Free weights are weights used for strength training that are not attached to a machine or other apparatus. Dumbbells and barbells that come in varying fixed weights or sets with interchangeable or adjustable parts.
Fixed weights are more convenient but will take up more room and be a little more expensive in the long run. Some adjustable sets can fit neatly into a small space but you have to adjust the weight with each new exercise in your routine.
1. Look for hexagonal shaped plates or dumbbells so they don't roll across the floor or off the bench and break your foot.
2. Look for sets with a wide range of weights or get several sets of fixed-weight dumbbells to get started and you can buy more as needed.
3. Look for comfortable no-slip grips. Many sets come with rubber or neoprene coating.
4. If buying an adjustable set, make sure they are easy to adjust (try them in the store)
5. Safety. Make sure adjustable sets have locking mechanisms so plates don't wobble or fall off.
1. They take up less space compared to machines (Who really has room for a full set of machines in their house?)
2. Exercises can be adjusted for individual needs like height, range of motion or unequal strength on opposing sides.
3. Assisting or stabilizer muscles are also used (and therefore get a workout) when using free weights.
The main disadvantage is safety.
If you are using heavy weight, you should always have a spotter (a partner that can help if you become too tired during a set). This can be an issue if you are working out at home. Schedule your workout when you can have a partner with you or adjust your workout plan.
There are dozens of exercises you can do with a pair of dumbbells that work all the major muscles. Here is a quick full-body workout.
1. Chest Press - Lay back on a bench or exercise ball (even laying flat on the floor, while not as effective, will get the job done in a pinch). Hold dumbbells at chest level with elbows dropped slightly below your chest and palms facing out. Press dumbbells straight up and slightly towards each other in the middle. Pause and return to starting position.

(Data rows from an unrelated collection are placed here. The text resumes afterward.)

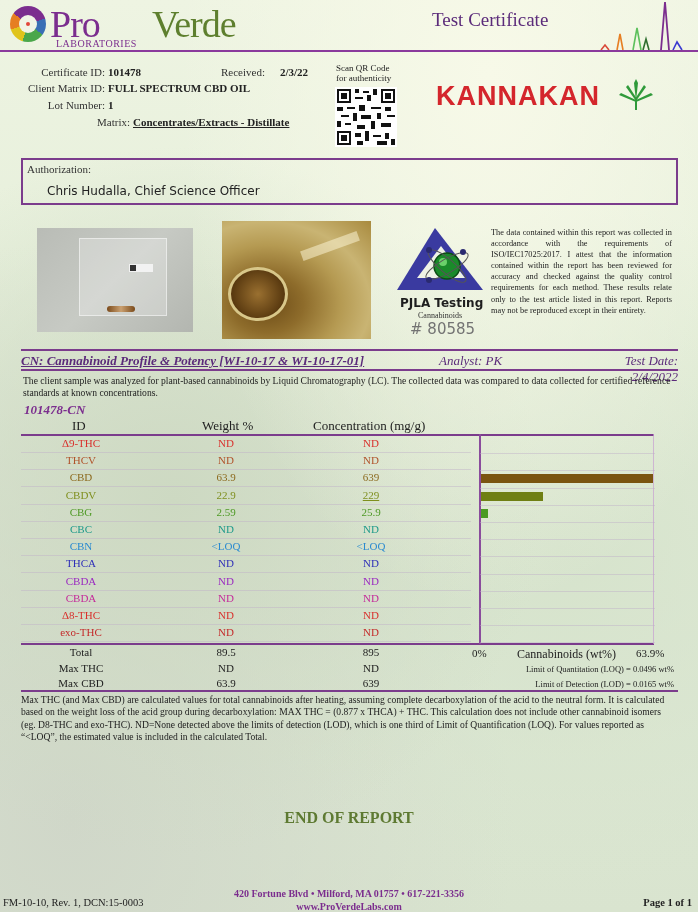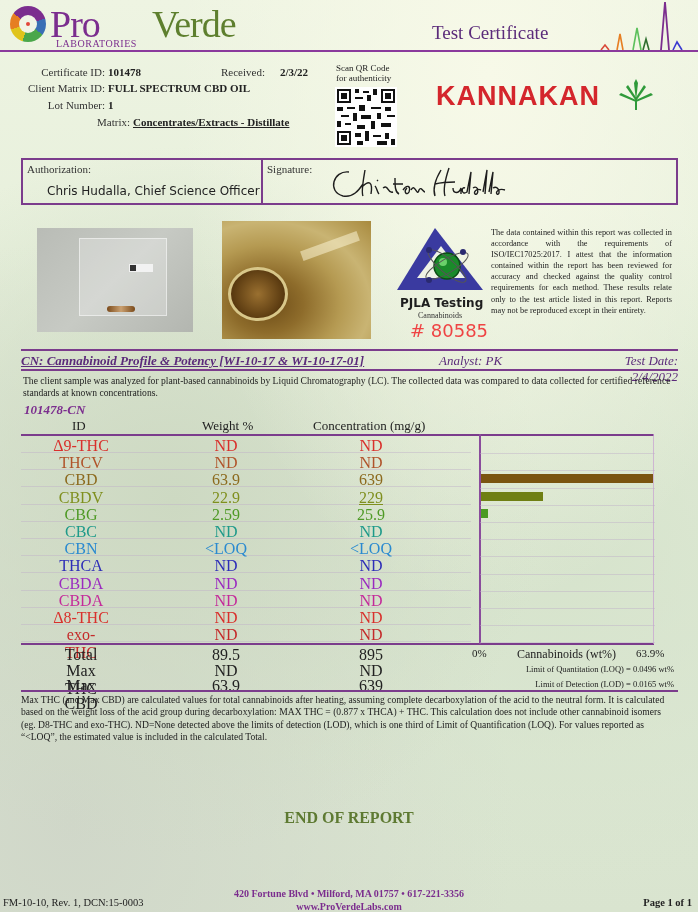"Test Certificate" .title { top: 22px -> 9px }
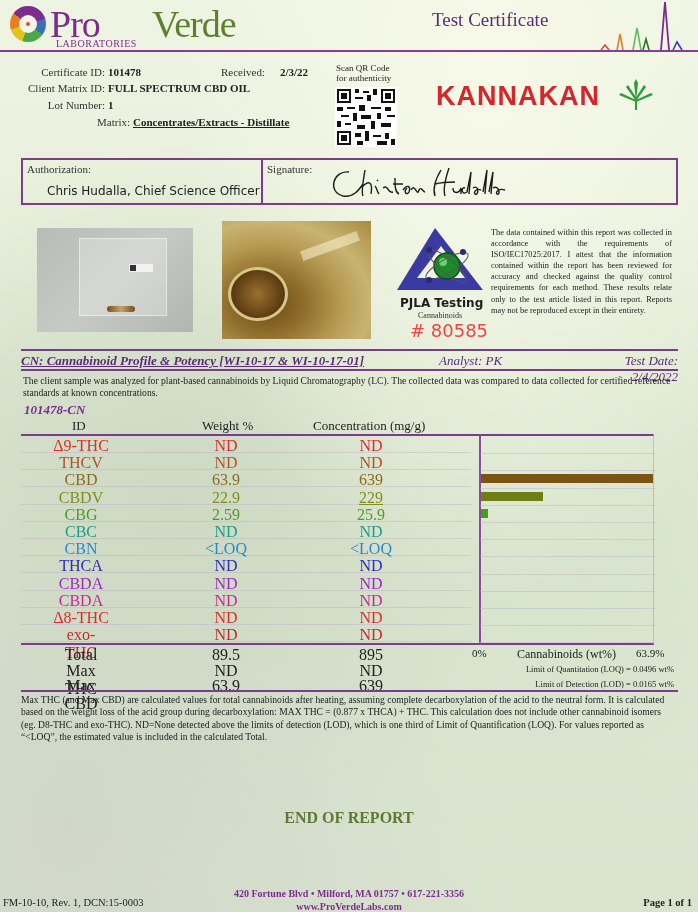"Signature:" div.cell { html: <div> <span>Signature:</span> <svg> <path></path> <path></path> </svg> </div> -> none }
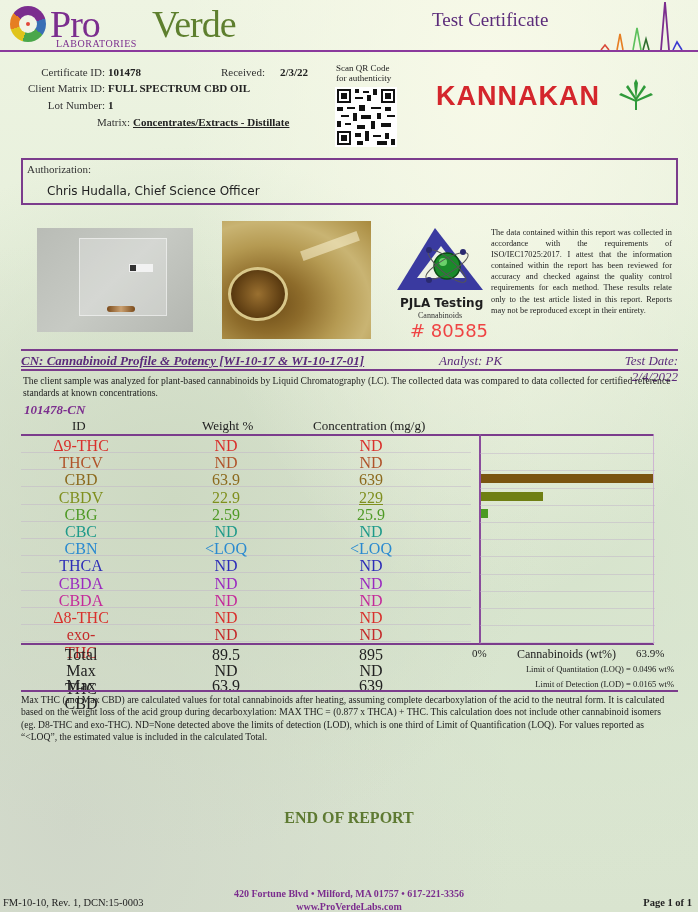"# 80585" .pjla-t3 { color: #ef4444 -> #737373; font-size: 18px -> 15px }
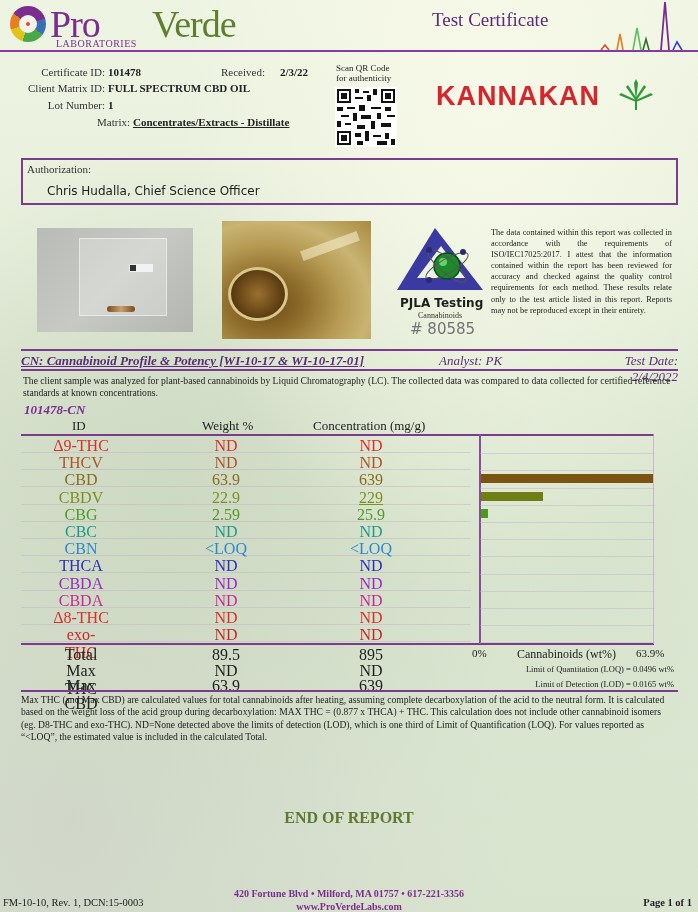"Δ9-THC" .row span { font-size: 16px -> 11px }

2. Bent-Over Row - Stand with feet hip-width apart and knees slightly bent for stability. Hold dumbbells at your sides. Bend forward from your hips so your back is flat and your arms and dumbbells hang straight towards the floor. Pull dumbbells up while squeezing shoulder blades together. Dumbbells should stop about chest level. Pause and return to start.
3. Shoulder Press - Sit tall on a bench, exercise ball or chair with feet flat on the floor. Hold dumbbells over your shoulders with palms facing away from you. Press dumbbells overhead and slightly toward each other at the top of the move (don't bang the weights together). Pause and return to start.
4. Biceps Curl - Stand with feet hip-width apart and knees slightly bent. (This can also be done seated on a bench or exercise ball for more stability.) Hold dumbbells at your sides with palms facing away from you. Keeping elbows at your sides, curl dumbbells up towards shoulders. Pause and return to start.
5. Triceps Kickback - This can be done one aren at a time or both arms together. Stand with feet hip-width apart and knees slightly bent for stability. Bend forward at your hips so your back is flat and almost parallel to the floor. Hold dumbbells with palms facing the sides of your body and elbows tucked tight against your sides and bent at 90 degrees. Keeping upper arm still, extend your lower arm at the elbow so you are lifting the weight behind you. Only your lower arm should move.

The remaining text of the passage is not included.